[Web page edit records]
>>>

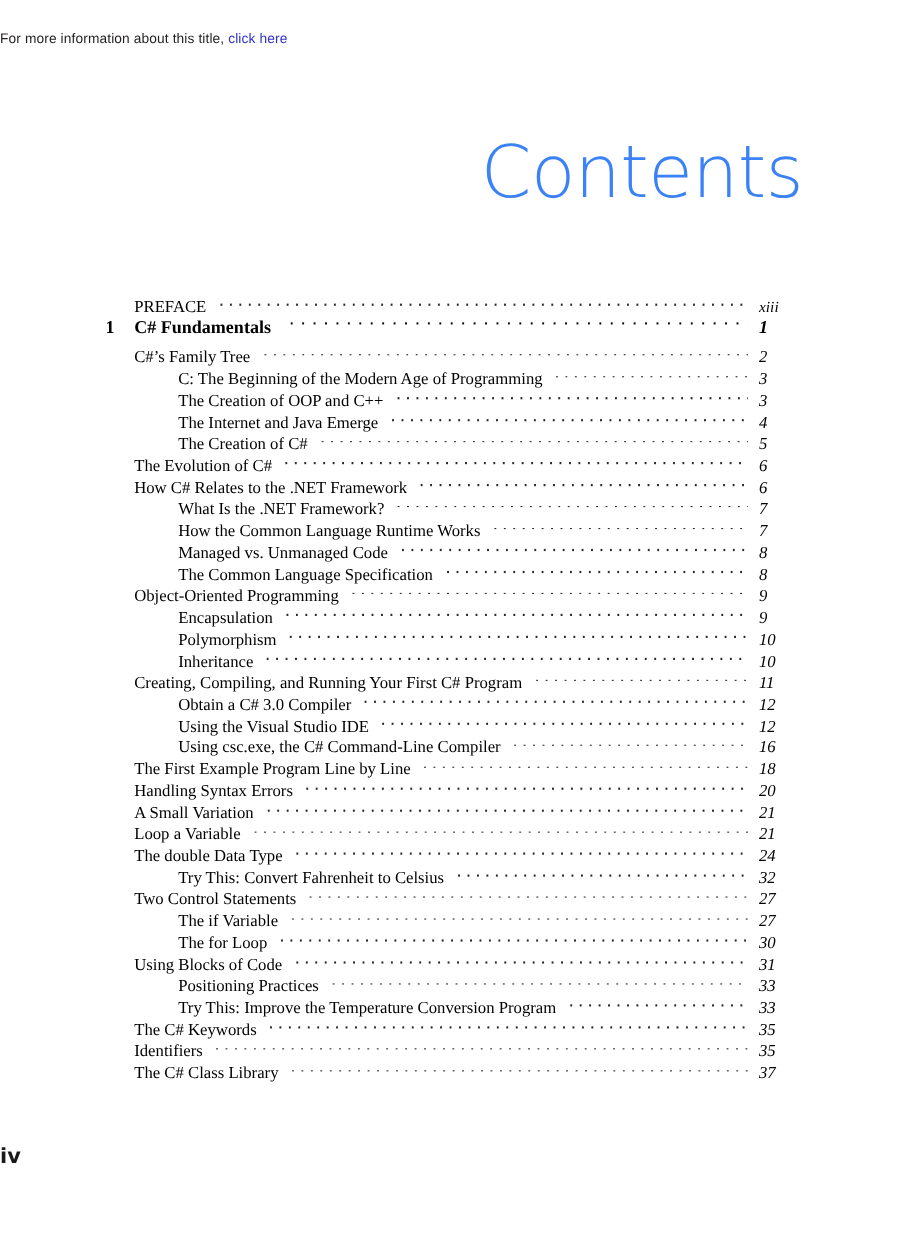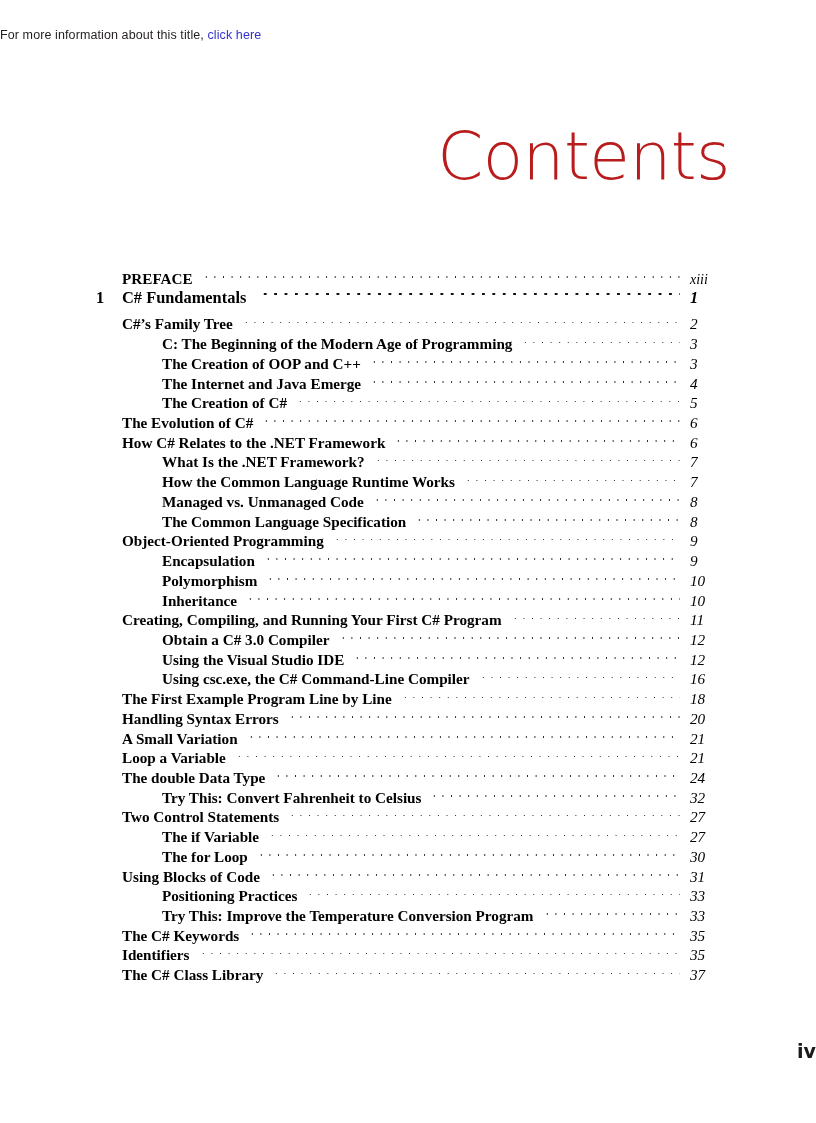--- a/index.html
+++ b/index.html
@@ -40,7 +40,7 @@
     font-family: "DejaVu Sans", "Liberation Sans", sans-serif;
     font-size: 66px;
     font-weight: 300;
-    color: #b91c1c;
+    color: #3b82f6;
     letter-spacing: -0.5px;
     line-height: 1;
   }

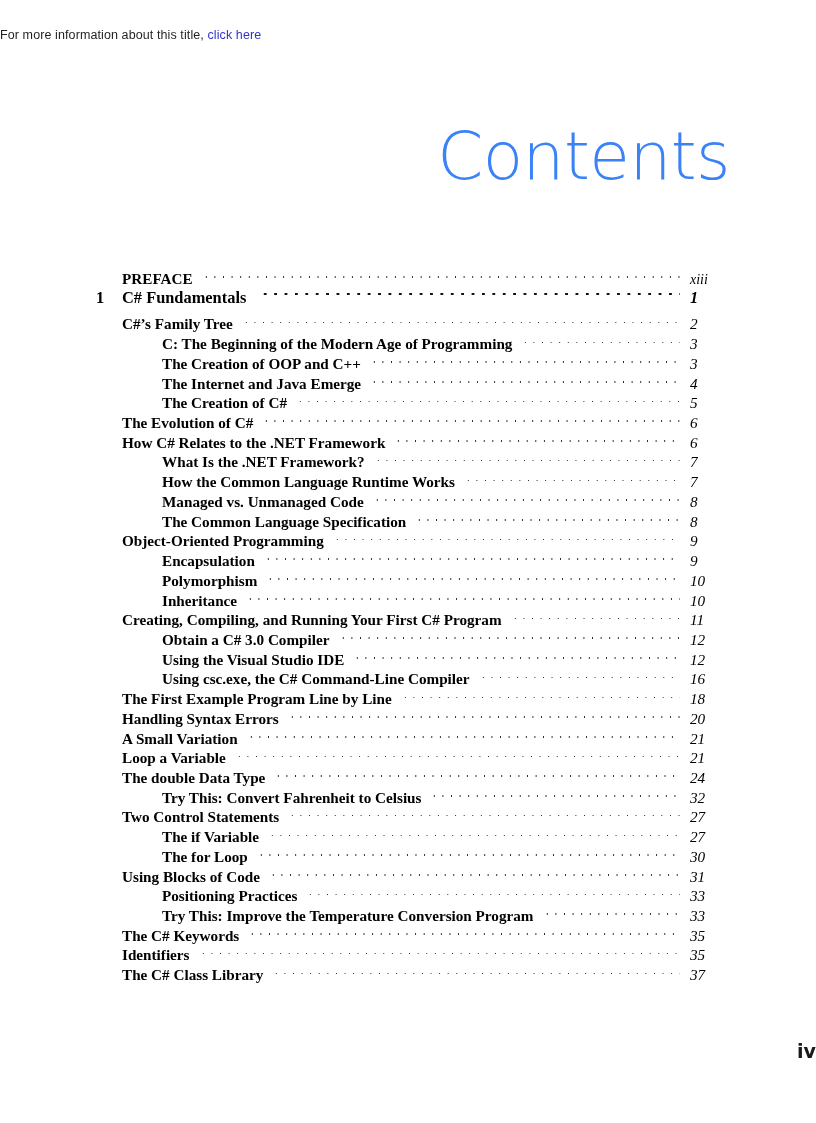--- a/index.html
+++ b/index.html
@@ -73,7 +73,6 @@
   .row-title {
     flex: 0 0 auto;
     padding-right: 9px;
-    font-weight: bold;
   }
 
   .leader {

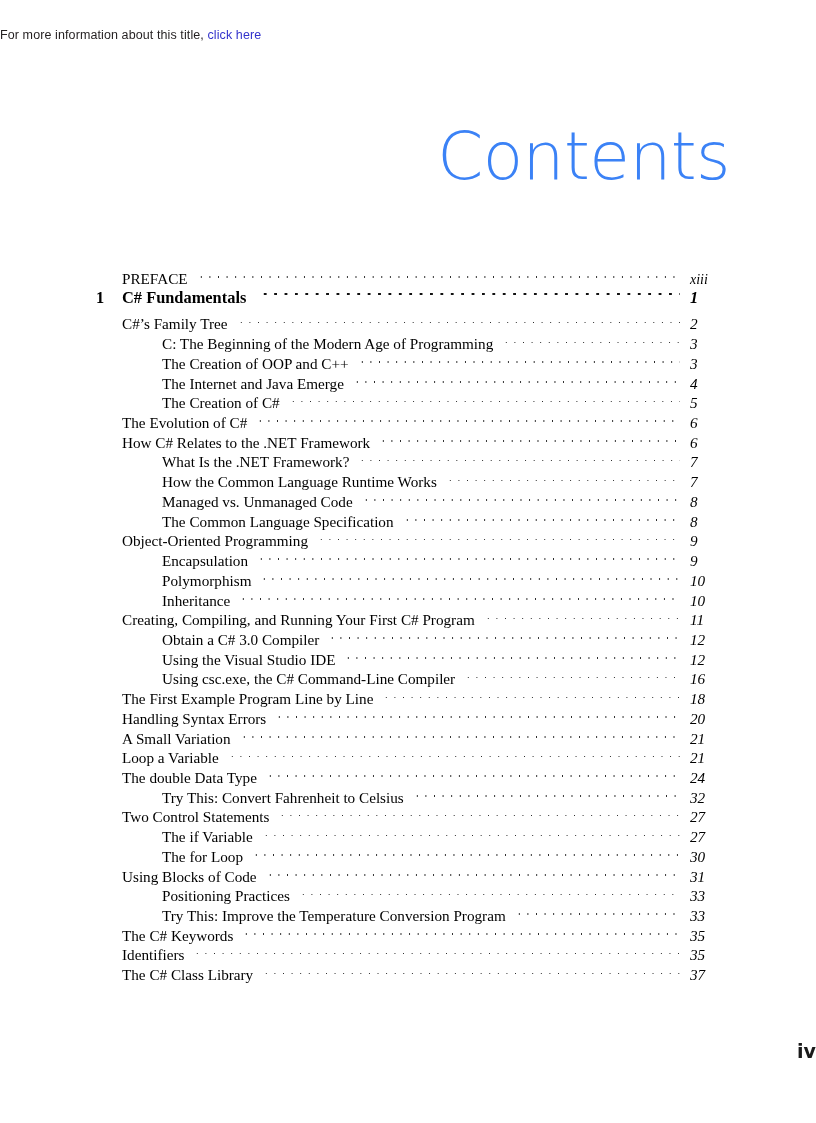--- a/index.html
+++ b/index.html
@@ -131,7 +131,7 @@
     top: 1040px;
     left: 0;
     width: 816px;
-    text-align: right;
+    text-align: left;
     font-family: "DejaVu Sans", "Liberation Sans", sans-serif;
     font-size: 19px;
     font-weight: bold;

<<<

* [WHAT IS NEEDED]: Give the lines of the entries above exactly as they appear, leaving out each picture.

* [EXERCISE RESULT]:
--- a/index.html
+++ b/index.html
@@ -40,7 +40,7 @@
     font-family: "DejaVu Sans", "Liberation Sans", sans-serif;
     font-size: 66px;
     font-weight: 300;
-    color: #b91c1c;
+    color: #3b82f6;
     letter-spacing: -0.5px;
     line-height: 1;
   }

--- a/index.html
+++ b/index.html
@@ -73,7 +73,6 @@
   .row-title {
     flex: 0 0 auto;
     padding-right: 9px;
-    font-weight: bold;
   }
 
   .leader {

--- a/index.html
+++ b/index.html
@@ -131,7 +131,7 @@
     top: 1040px;
     left: 0;
     width: 816px;
-    text-align: right;
+    text-align: left;
     font-family: "DejaVu Sans", "Liberation Sans", sans-serif;
     font-size: 19px;
     font-weight: bold;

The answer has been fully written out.